此时的墨玉褪去了一向偏爱的素净白色,而是换上了异常妖娆的红色,脸上也不再像以前一般淡雅,不施胭粉,现如今眼角那抹红尤为刺眼。这样的她别有一番风味,像是素雅的水仙忽而变成了妖异的罂粟,美丽却致命。
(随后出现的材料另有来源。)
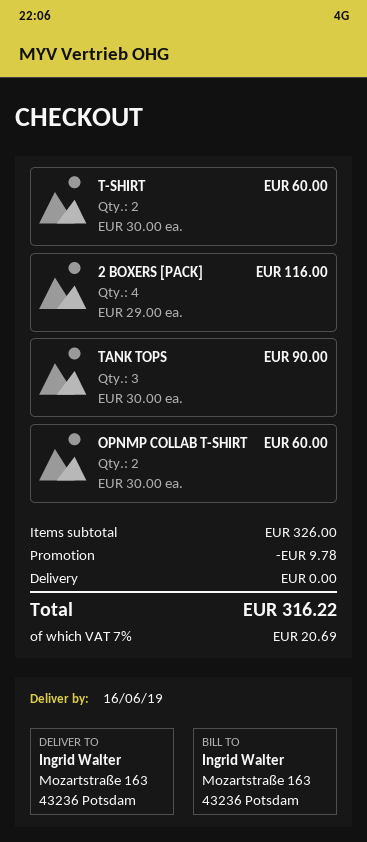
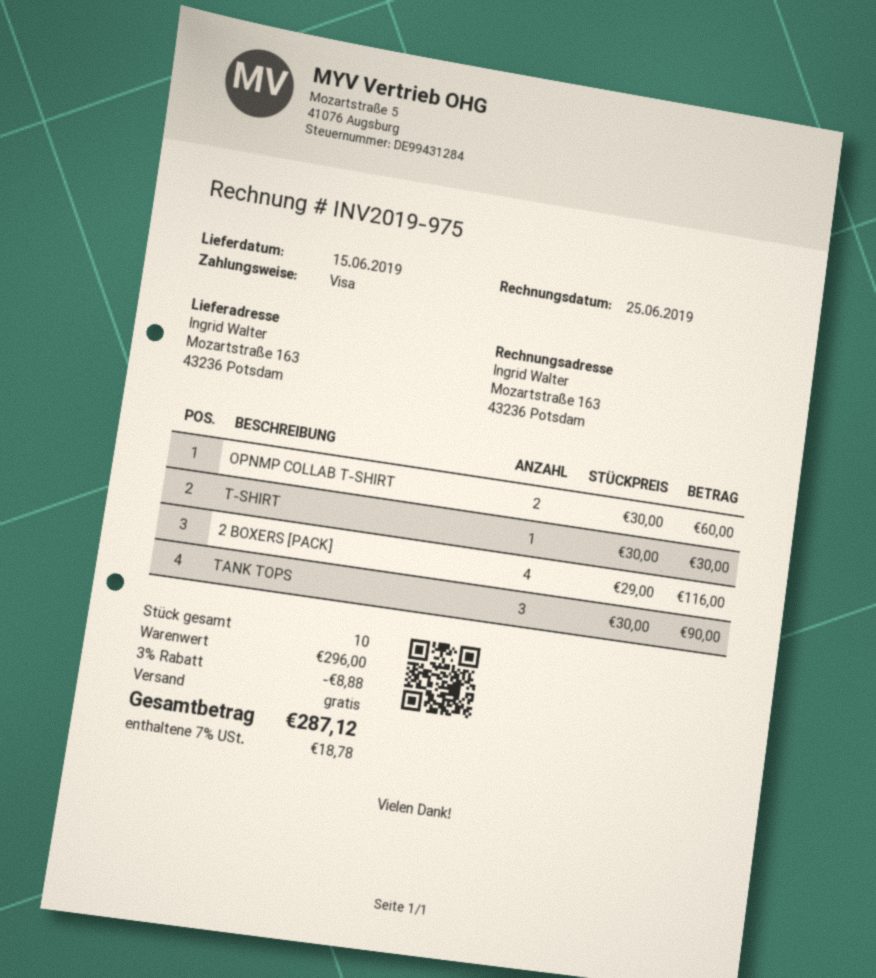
delivery date: 2019-06-16 -> 2019-06-15
T-SHIRT: 2 x 30.00 = 60.00 -> 1 x 30.00 = 30.00
subtotal: 326.00 -> 296.00
discount: 9.78 -> 8.88
tax: 7% = 20.69 -> 7% = 18.78
total: 316.22 -> 287.12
江浅脸色一沉,语气冰冷道:“师傅打扮成这幅模样,是要去作甚?”转而手握紧她纤细的手臂。
“为师自有主张,不归你管。”她选择冷冷回应。
“徒儿有权利知晓。”
“你没有,松开。”冷到极致的神色与此时的妖娆妆容形成鲜明对比。他唯有沉默着松开手。
她一甩衣袖,眸光冷漠的朝屋外走去。
“墨玉……那么多年来,我始终不懂你!”他突然提高音调,语气无比愤怒。
她顿住脚步,怒回道:“放肆,我是你师傅!你竟敢直呼我讳名!”
他沉默良久,才从唇中挤出两字:“不送。”
这两字凉意入骨,她背脊一僵,眸色一动,还是未有半丝犹豫的踏出木屋。
江浅深呼吸,后将坚硬的拳头打在木桌上,木桌瞬间断裂,桌上的饭菜无一幸免。
此时,站在那头的柳素素满脸哀切神色:“江浅……你对你师傅怀有爱慕之心。”
“素素,我没有。”
“若不是我们发生了那种事情……你是不是不会娶我?”柳素素垂首苦笑一声,“你看向你师傅的目光太火热,仿佛要将她融入你的眼里。”
江浅沉默,蹲下身将地上的饭菜拾起。
“别捡了,哪怕捡起来,它也不再是从前的味道了。”柳素素扭头向屋外走去。
江浅只是呆滞的拾着破碎的瓷器,哪怕它割破手也未皱一下眉头,任伤口疼痛。
他站起身来,向屋外走去,他觉得,自己有必要跟着墨玉。
墨玉一袭妖娆红衣以及精致的妆容令街上无数男子垂涎。
她步步生莲,来到了青楼。
“我们的花魁清芸姑娘是您败毒大爷的了。”老鸨沙哑故作妩媚的声音实在令人作呕。
一个蓝衣的俊美男子抿唇笑道:“那真是败毒的荣幸。”
“哦,这便是所谓的花魁?”在门口清冷女子的声音传来,吸引了所有人的目光。
只见一个穿着妖娆的红装女子立在门口,墨瞳潋滟氤氲,唇畔泠泠笑意更是令人心痒。
“这种货色便是花魁?哈哈……”她嘲讽道。
周围男子目光全被她吸引。
蓝衣男子眼前一亮,温声细语道:“姑娘可比花魁倾城多了,敢问姑娘芳名。”
她缓缓走到他身旁,妩媚之色自眸中眉梢流露,似是本就是风尘女子:“小女子名为倾城。”
蓝衣男子暧昧一笑:“倾城,果然好名字。”
她娇笑着被他搂入怀中。
“姑娘可愿与在下到楼上小酌一杯,聊聊心事。”
“哈哈……倾城自是愿意。”她笑得无比柔媚。